それを聞きシエルは、男をみてからハクリュウの方に顔を向けた。
「ハクリュウ様どうしましょう? 多分、来るなと言ってもついてくるかと思います」
「ん〜、そうだなぁ」
「お金のことは問題ありません。この前のこともありますし。一応、護衛は一人でも多い方が助かるのも事実です」
ハクリュウは、目を閉じ考え始める。
(んー、確かにこの前はアリスティアに襲われた。
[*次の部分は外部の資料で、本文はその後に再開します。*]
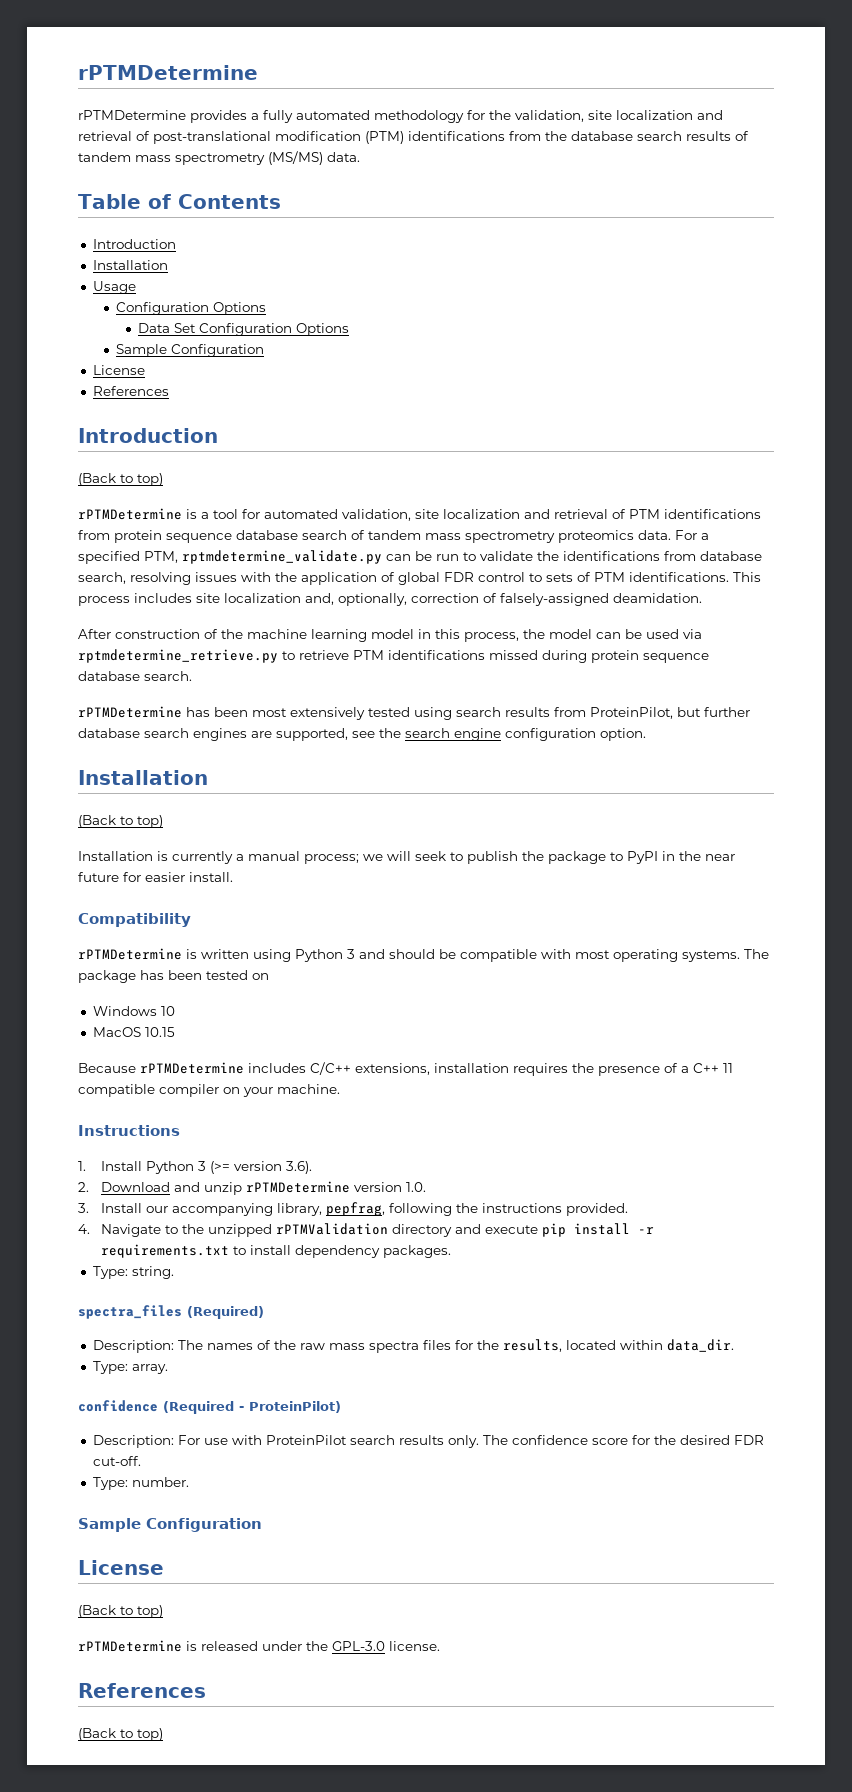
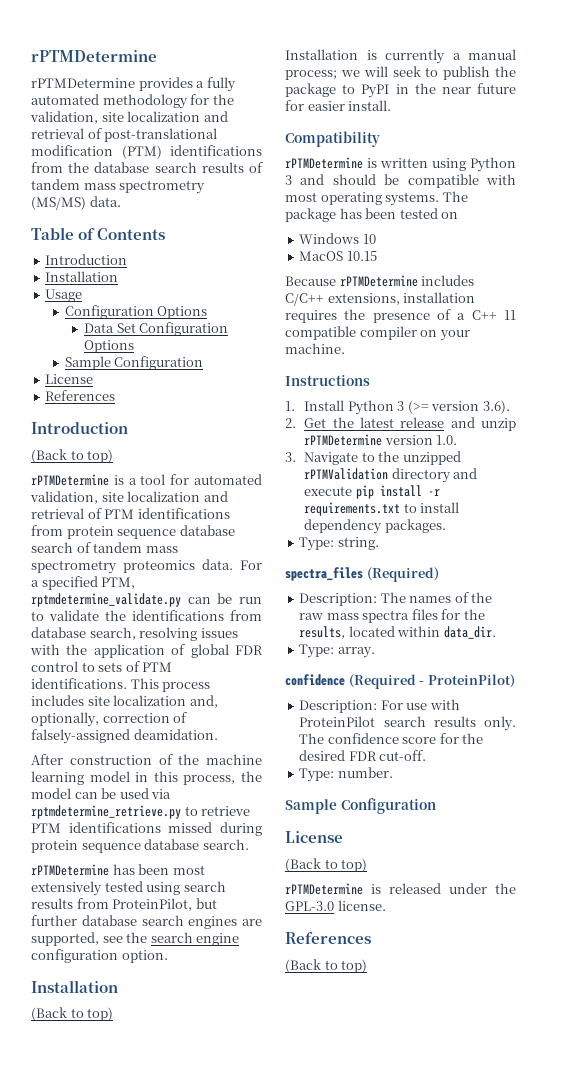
- 2. Download and unzip rPTMDetermine version 1.0.
+ 2. Get the latest release and unzip rPTMDetermine version 1.0.
- 3. Install our accompanying library, pepfrag, following the instructions provided.
- 4. Navigate to the unzipped rPTMValidation directory and execute pip install -r requirements.txt to install dependency packages.
+ 3. Navigate to the unzipped rPTMValidation directory and execute pip install -r requirements.txt to install dependency packages.

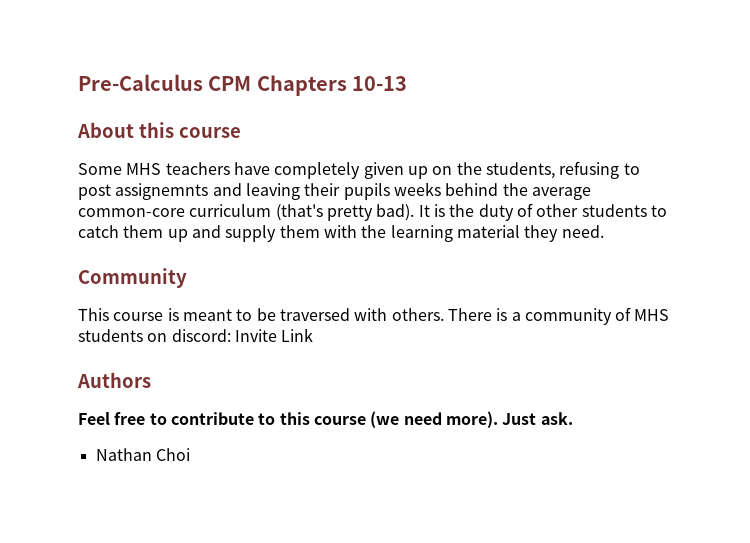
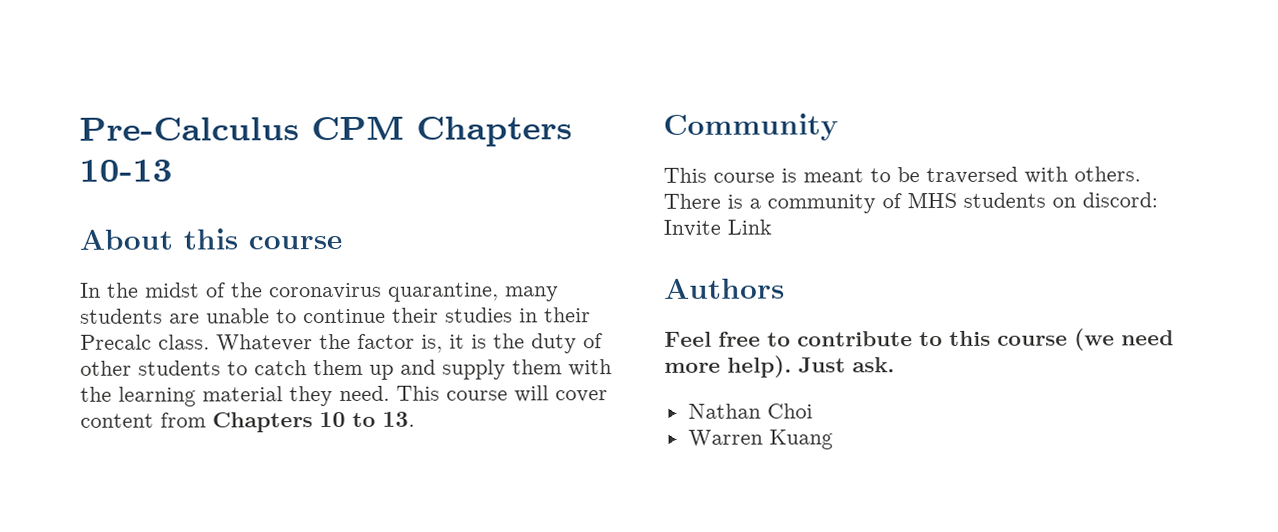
- Some MHS teachers have completely given up on the students, refusing to post assignemnts and leaving their pupils weeks behind the average common-core curriculum (that's pretty bad). It is the duty of other students to catch them up and supply them with the learning material they need.
+ In the midst of the coronavirus quarantine, many students are unable to continue their studies in their Precalc class. Whatever the factor is, it is the duty of other students to catch them up and supply them with the learning material they need. This course will cover content from Chapters 10 to 13.
- Feel free to contribute to this course (we need more).
+ Feel free to contribute to this course (we need more help).
+ Warren Kuang

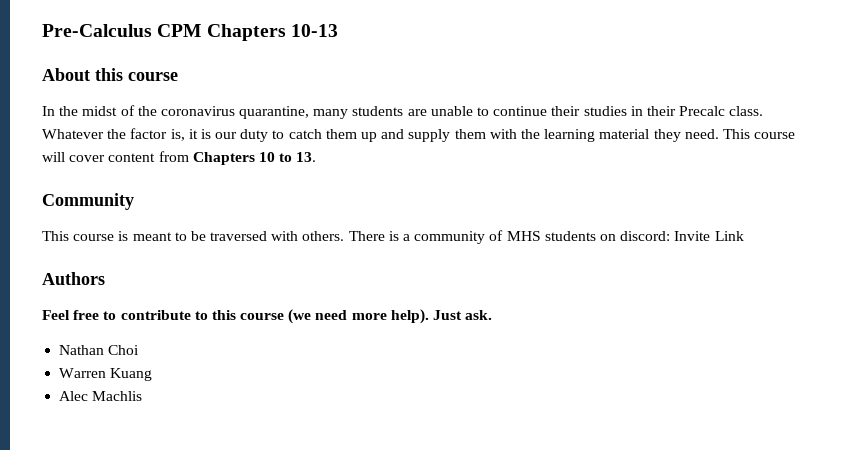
- Whatever the factor is, it is the duty of other students to catch them up and supply them with the learning material they need.
+ Whatever the factor is, it is our duty to catch them up and supply them with the learning material they need.
+ Alec Machlis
だけど、護衛をつけるほど……ここの魔獣が強いとは思えない。
でも、シエルは何か知っている。だが、そのことについて教えてくれないんだよなぁ。……この世界とこの国で、今何が起こっているのか。
ん〜、今は状況がみえないし……シエルの判断に任せるしかないよな)
ハクリュウはそう考えたあと、溜息をつきシエルをみた。
「俺は、今の状況が分からない。だから、判断は俺ではなく……悪いけどシエルがして欲しいんだ」
ハクリュウにそう言われシエルは頷く。
「分かりました。それでは、ハクリュウ様が言われた通りに致します」
そう言うとシエルは、男の方に顔を向ける。
「貴方の腕が、どの程度……強いのかは分かりません。ですが、いないよりはマシと思いますので雇うことにします」
それを聞いて男は両手を胸ぐらいの位置で、グーにしヨシッと言わんばかりの笑みを浮かべた。
「ふぅ〜、ありがてー……これで食いぶちに困ることもなくなった!」
すると男は、何か思い出した様に話し始める。
「あ〜、そうだ! 自己紹介を忘れてたな。俺はグロウディスってんだ。歳は三十一、それと前まで、城の騎士団で働いてた……これでもな!」
【挿絵:もけもけこけこ様】
それを聞いたシエルは、顔色が変わり下を向いていた。
だが二人は、それに気づいていない。
そして三人は、その場を離れ城へと向かった。